Tudo foi tranquilo até que...
__Amanhã será o Dia do Ovo! - disse a professora animadamente - o dia mais importante do nosso país!!!
Os pais de Rute já haviam avisado que esse dia chegaria. Era assim: no Dia do Ovo, todos os estudantes levavam dentro de sacolas de mercado os restos da casca do ovo de seu nascimento. Mostravam aos colegas, contavam vantagens sobre sua casca, comparavam tamanhos, texturas, cores e cada um apresentava para toda turma a casca, contando histórias sobre ela.
No outro dia, Rute foi para a escola... cheia de medo... O que ela faria quando a professora a chamasse diante de toda a turma? O rebuliço era grande, já na entrada as crianças não se aguentavam e mostravam umas as outras as casquinhas numa alegria enorme.
Rute estava pensativa. Os pais a deixaram mais tranquila e disseram que, na hora de falar, era só respirar fundo e lembrar do sótão que havia em casa. Na aula a hora foi chegando, foi chegando e... chegou! A professora a chamou e Rute se dirigiu para a frente do quadro em passinhos curtos, esperando que alguma coisa a salvasse... Quando chegou lá, teve uma ideia...
__Antes de mostrar minha casca, queria dizer que conheci um príncipe que era apaixonado por uma rosa...

__Como você o conheceu, Rute? - pediram, curiosos, todos os colegas.
E Rute contou uma longa história.
__Antes de mostrar minha casca, queria dizer que conheci uma menina que viajou através de um espelho e foi para um mundo muito diferente do nosso...
__Como você a conheceu, Rute? - pediram, curiosos, todos os colegas.
E Rute contou uma longa história.
__Antes de mostrar minha casca, queria dizer que conheci um homem que lutava contra moinhos de vento pensando que eram monstros...
__Como você o conheceu, Rute? - pediram, curiosos, todos os colegas.
E Rute contou uma longa história.
__Antes de mostrar minha casca, queria dizer que conheci uma boneca que falava como gente...

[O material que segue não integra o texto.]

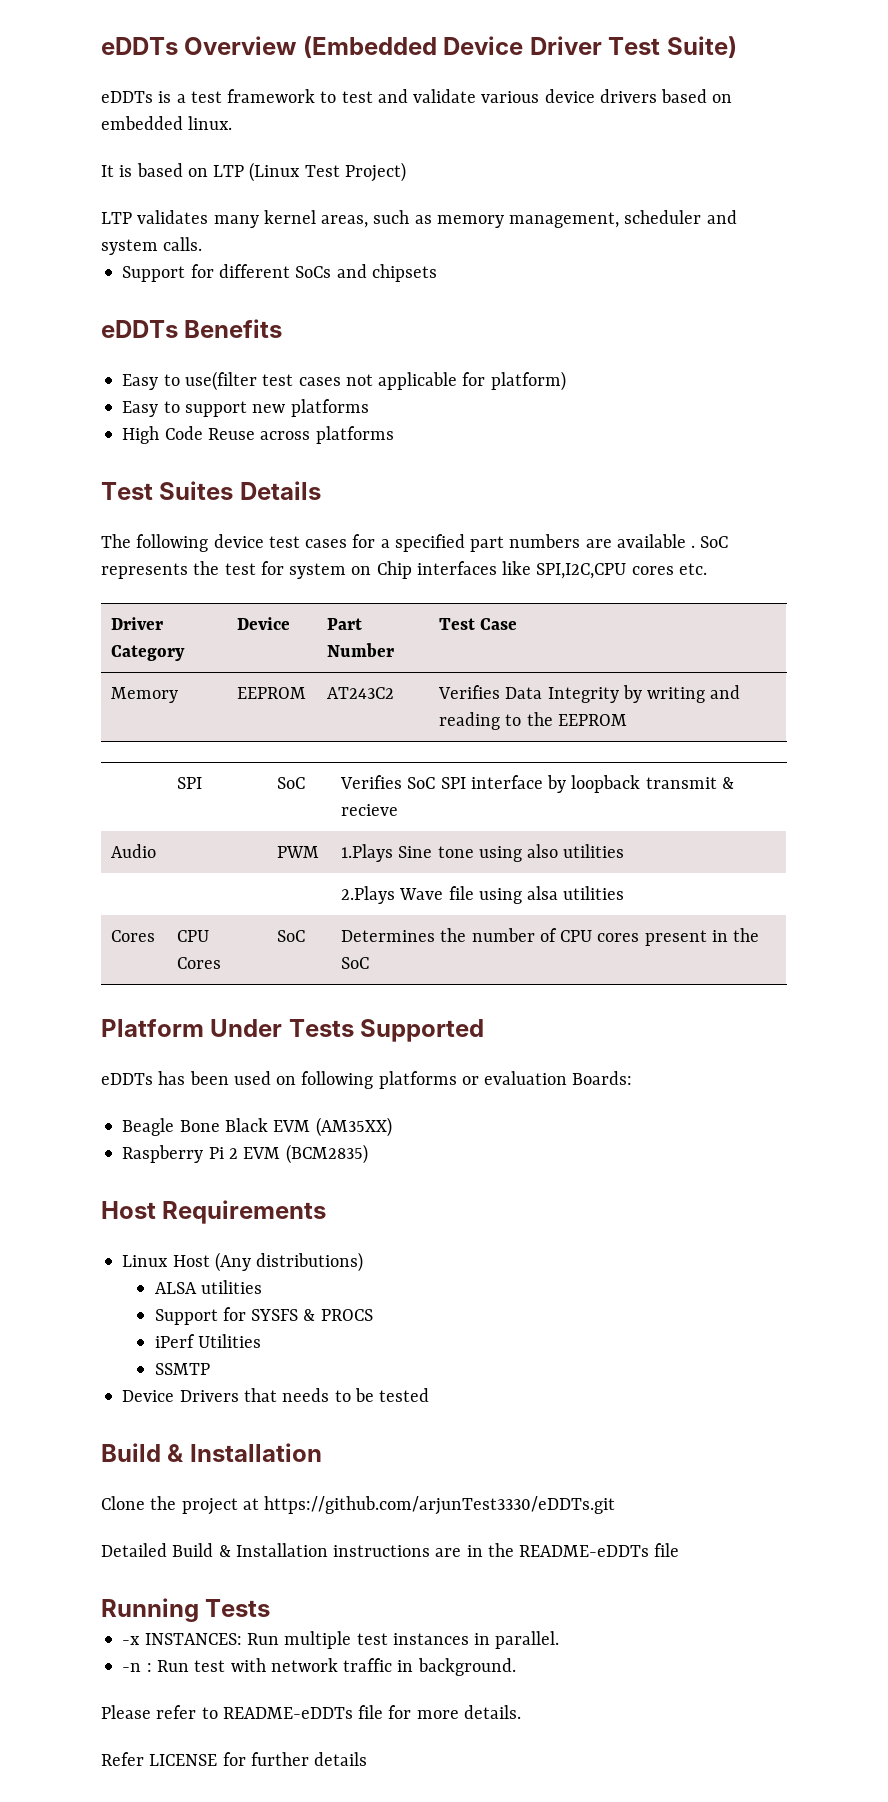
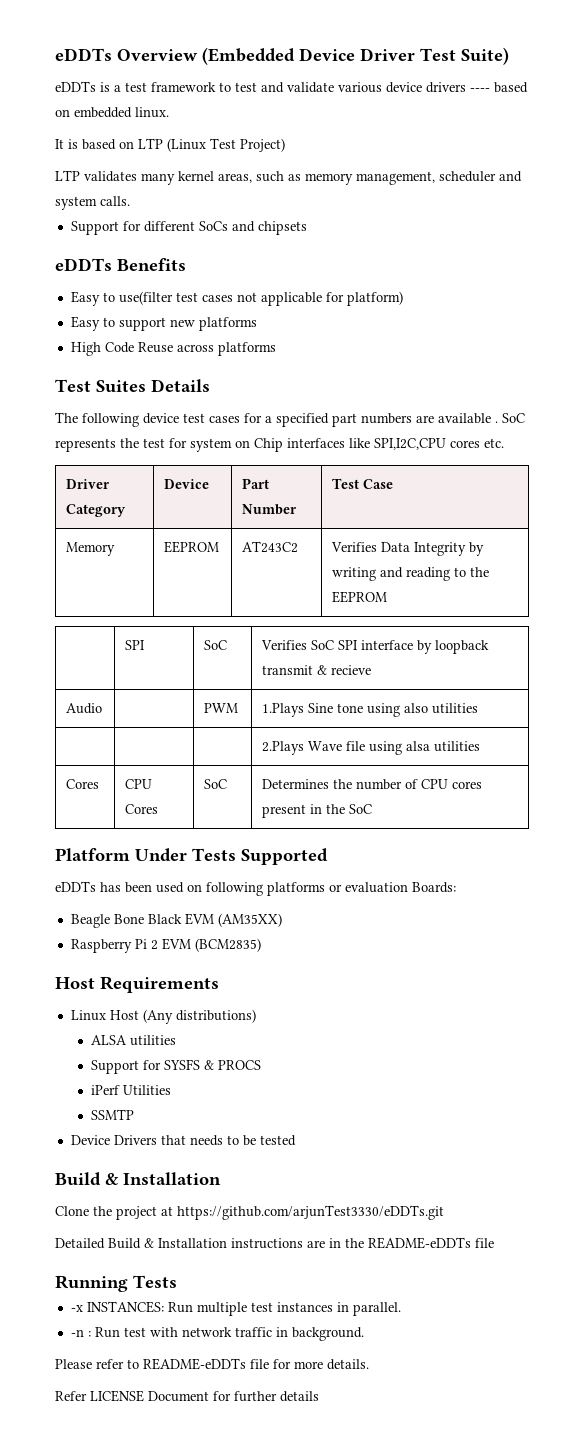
- eDDTs is a test framework to test and validate various device drivers based on embedded linux.
+ eDDTs is a test framework to test and validate various device drivers ---- based on embedded linux.
- Refer LICENSE for further details
+ Refer LICENSE Document for further details

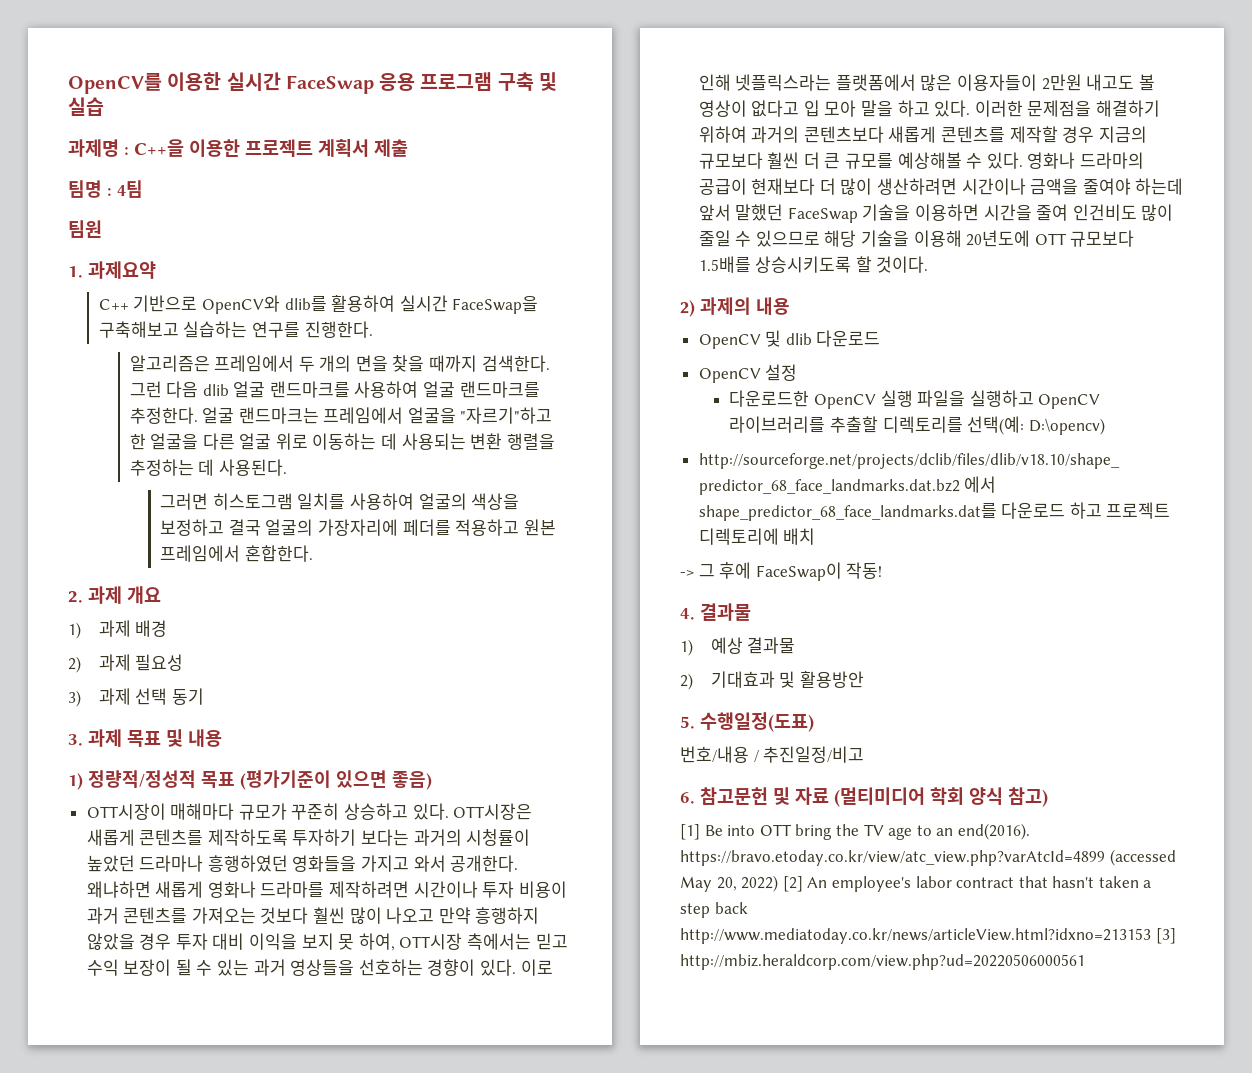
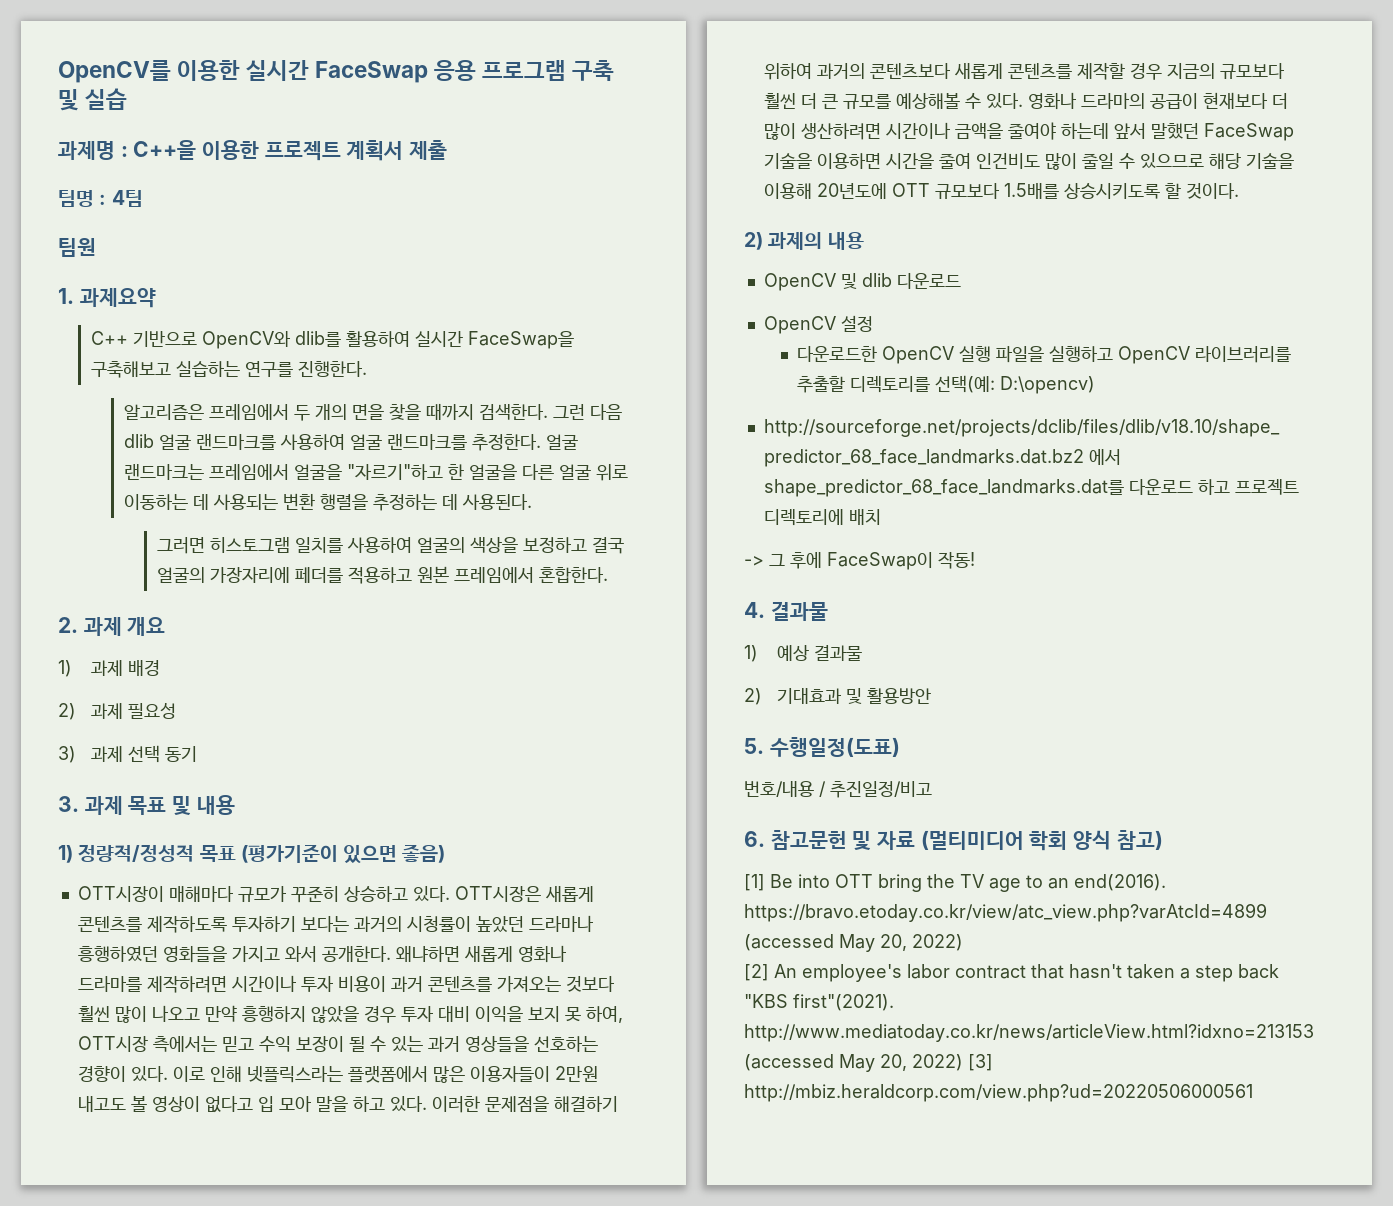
- [1] Be into OTT bring the TV age to an end(2016). https://bravo.etoday.co.kr/view/atc_view.php?varAtcId=4899 (accessed May 20, 2022) [2] An employee's labor contract that hasn't taken a step back http://www.mediatoday.co.kr/news/articleView.html?idxno=213153 [3] http://mbiz.heraldcorp.com/view.php?ud=20220506000561
+ [1] Be into OTT bring the TV age to an end(2016). https://bravo.etoday.co.kr/view/atc_view.php?varAtcId=4899 (accessed May 20, 2022)
+ [2] An employee's labor contract that hasn't taken a step back "KBS first"(2021). http://www.mediatoday.co.kr/news/articleView.html?idxno=213153 (accessed May 20, 2022) [3] http://mbiz.heraldcorp.com/view.php?ud=20220506000561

__Como você a conheceu, Rute? - pediram, curiosos, todos os colegas.
E Rute contou uma longa história... que não conseguiu acabar porque o sinal bateu e todos saíram correndo: a aula e o Dia do Ovo haviam acabado.
Daquele dia em diante, todos ficaram curiosos: como Rute conhecia tantas pessoas? Ninguém pensava mais se ela tinha ou não asas porque todos queriam era saber de onde ela tinha conhecido tantos personagens diferentes. Os colegas combinaram que a melhor amiga de Rute, Magali, serviria como espiã.
E lá se foi Magali espionar. Cuidava daqui, cuidava dali e nada de descobrir. Até que um dia, Magali fingiu que tinha ido embora da casa de Rute e se escondeu embaixo da cama. Rute voltou ao quarto e subiu pela escada do sótão.
"Um sótão!" - pensou Magali - "Ali deve estar o segredo de Rute!"
A amiga esperou que a menina subisse e subiu atrás... tudo ficou escuro... quando seus olhos se acostumaram à escuridão, Magali percebeu que no fundo do sótão havia coisas brilhantes arrumadas todas em estantes... eram livros!!! Pareciam estrelas iluminando a escuridão... Era dali que Rute conhecia tanta gente!
No outro dia, quando foi à escola Magali percebeu que Rute tinha asas, sim! Não asas comuns feitas de penas, mas assas bem fininhas, quase invisíveis... asas da imaginação...

* * *
E no final da contação, todas as crianças soltaram a imaginação: ganharam as estrelas de Rute... um montão de livros e pintura facial!